Claims 1, 3-8, 10, 11, and 13 are amended.
Claim 2 is cancelled.
Claims 1, 3-11, and 13 are pending.
Claim Rejections - 35 USC § 101
35 U.S.C. 101 reads as follows:
Whoever invents or discovers any new and useful process, machine, manufacture, or composition of matter, or any new and useful improvement thereof, may obtain a patent therefor, subject to the conditions and requirements of this title.
Claims 1, 3-11 and 13 are rejected under 35 U.S.C. 101 because the claimed invention is directed to an abstract idea without significantly more.

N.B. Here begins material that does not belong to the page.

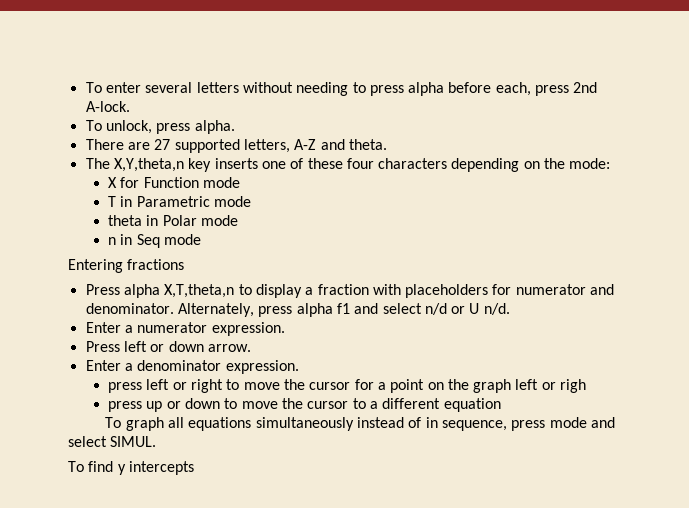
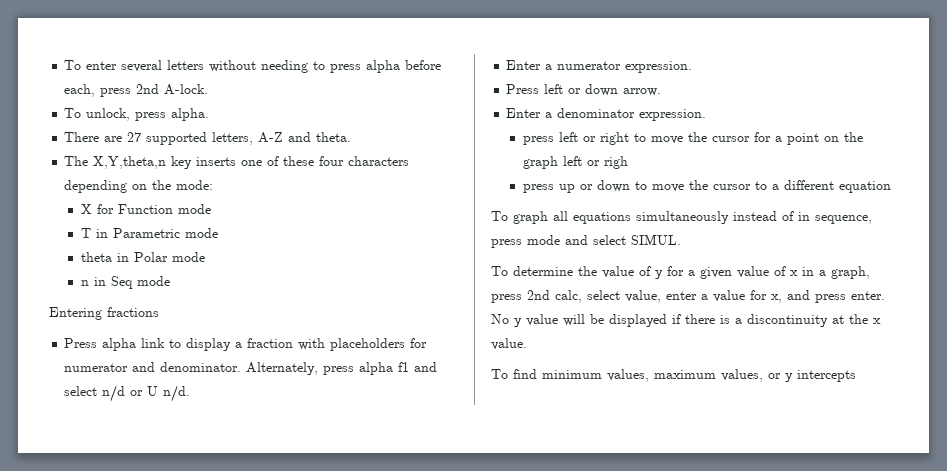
- Press alpha X,T,theta,n to display a fraction with placeholders for numerator and denominator.
+ Press alpha link to display a fraction with placeholders for numerator and denominator.
- To find y intercepts
+ To determine the value of y for a given value of x in a graph, press 2nd calc, select value, enter a value for x, and press enter. No y value will be displayed if there is a discontinuity at the x value.
+ To find minimum values, maximum values, or y intercepts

Claim 1 recites collecting a user’s online behavior history in association with a user ID of the user, acquiring biometric information of the user acquired in a real store that the user has visited, specifying the user ID of the user by controlling biometric authentication on the basis of biometric information, outputting the behavior history associated with the user ID in a case where the biometric authentication is successful, outputting user information of the user and product information associated with the user information, the user information including at least one of attribute information of the user and information indicating a preference of the user, and the product information associated with the user information indicates the product and that the product is in fashion for at least one of a same generation, a same occupation, a same education background, and a same hometown as the user, which is an abstract idea reasonably categorized as a certain method of organizing human activity (i.e., commercial interactions in the form of marketing and sales activities).
The additional elements unencompassed by the abstract idea include at least one memory storing instructions, at least one processor configured to execute instructions, and a store terminal. These additional elements fail to integrate the abstract idea into a practical application because the additional elements merely serve as generic computer components on which the abstract idea is implemented. See MPEP 2106.05(f).

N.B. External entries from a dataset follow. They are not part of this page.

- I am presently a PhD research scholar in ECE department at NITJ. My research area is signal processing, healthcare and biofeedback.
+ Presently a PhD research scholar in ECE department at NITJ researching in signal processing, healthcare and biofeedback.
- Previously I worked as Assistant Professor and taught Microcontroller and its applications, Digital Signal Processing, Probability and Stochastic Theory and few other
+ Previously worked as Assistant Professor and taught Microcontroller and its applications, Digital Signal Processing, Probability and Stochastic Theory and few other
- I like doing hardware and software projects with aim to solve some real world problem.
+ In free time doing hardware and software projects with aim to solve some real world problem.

The claim does not include limitations sufficient, either alone or in combination, to amount to significantly more than the claimed abstract idea because the aforementioned additional elements merely serve as generic computer components on which the abstract idea is implemented. See MPEP 2106.05(f).

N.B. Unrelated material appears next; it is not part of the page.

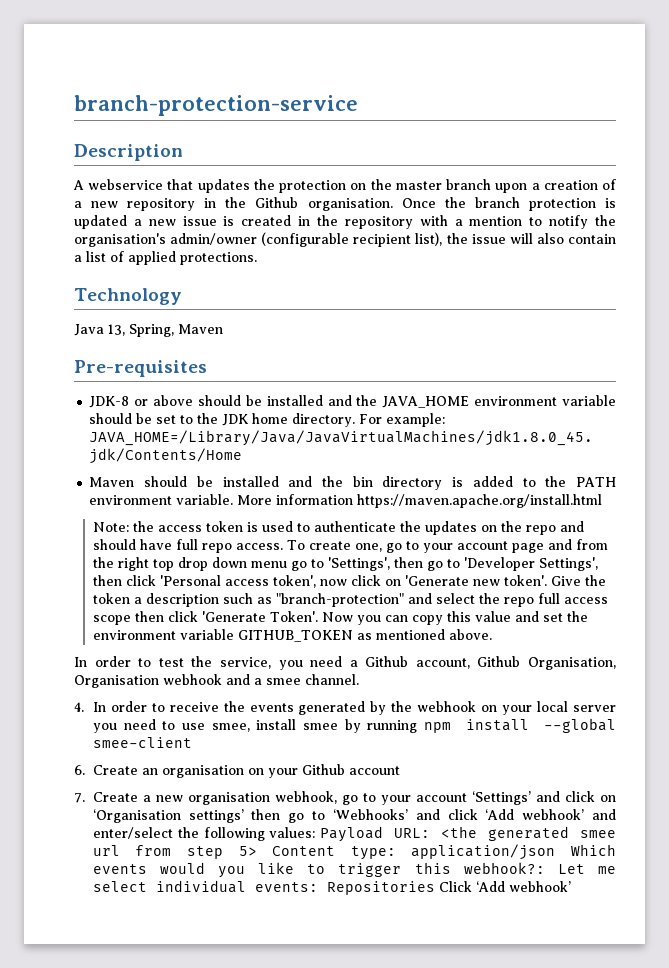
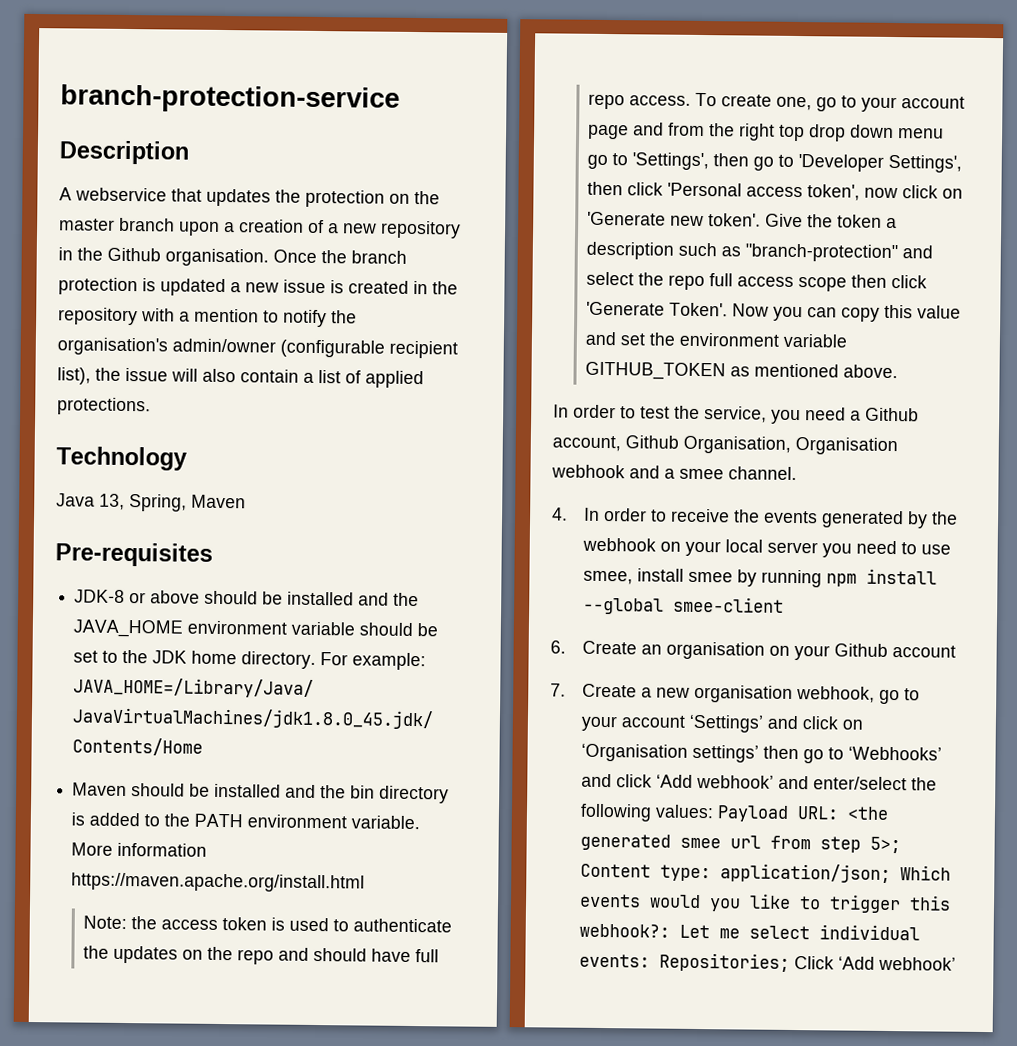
- 7. Create a new organisation webhook, go to your account ‘Settings’ and click on ‘Organisation settings’ then go to ‘Webhooks’ and click ‘Add webhook’ and enter/select the following values: Payload URL: <the generated smee url from step 5> Content type: application/json Which events would you like to trigger this webhook?: Let me select individual events: Repositories Click ‘Add webhook’
+ 7. Create a new organisation webhook, go to your account ‘Settings’ and click on ‘Organisation settings’ then go to ‘Webhooks’ and click ‘Add webhook’ and enter/select the following values: Payload URL: <the generated smee url from step 5>; Content type: application/json; Which events would you like to trigger this webhook?: Let me select individual events: Repositories; Click ‘Add webhook’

Claims 3-6 describe information and the evaluation thereof and thus further describe the abstract idea.
Claim 7 recites collecting a user’s online behavior history in association with a user ID of the user, acquiring biometric information of the user acquired in a real store that the user has visited, specifying the user ID of the user by controlling biometric authentication on the basis of biometric information, and outputting the behavior history associated with the user ID in a case where the biometric authentication is successful, outputting user information of the user and product information associated with the user information, the user information including at least one of attribute information of the user and information indicating a preference of the user, and the product information associated with the user information indicates the product and that the product is in fashion for at least one of a same generation, a same occupation, a same education background, and a same hometown as the user, which is an abstract idea reasonably categorized as a certain method of organizing human activity (i.e., commercial interactions in the form of marketing and sales activities).
The additional elements unencompassed by the abstract idea include a store terminal provided in a real store, an information processing apparatus connected to the store terminal via a wireless or wired communication line, at least one memory storing instructions, at least one processor configured to execute instructions, and a store terminal. These additional elements fail to integrate the abstract idea into a practical application because the additional elements merely serve as generic computer components on which the abstract idea is implemented. See MPEP 2106.05(f).
The claim does not include limitations sufficient, either alone or in combination, to amount to significantly more than the claimed abstract idea because the aforementioned additional elements merely serve as generic computer components on which the abstract idea is implemented. See MPEP 2106.05(f).
Claim 8 recites acquiring biometric information and executing authentication based on the acquired information and thus further describes the abstract idea.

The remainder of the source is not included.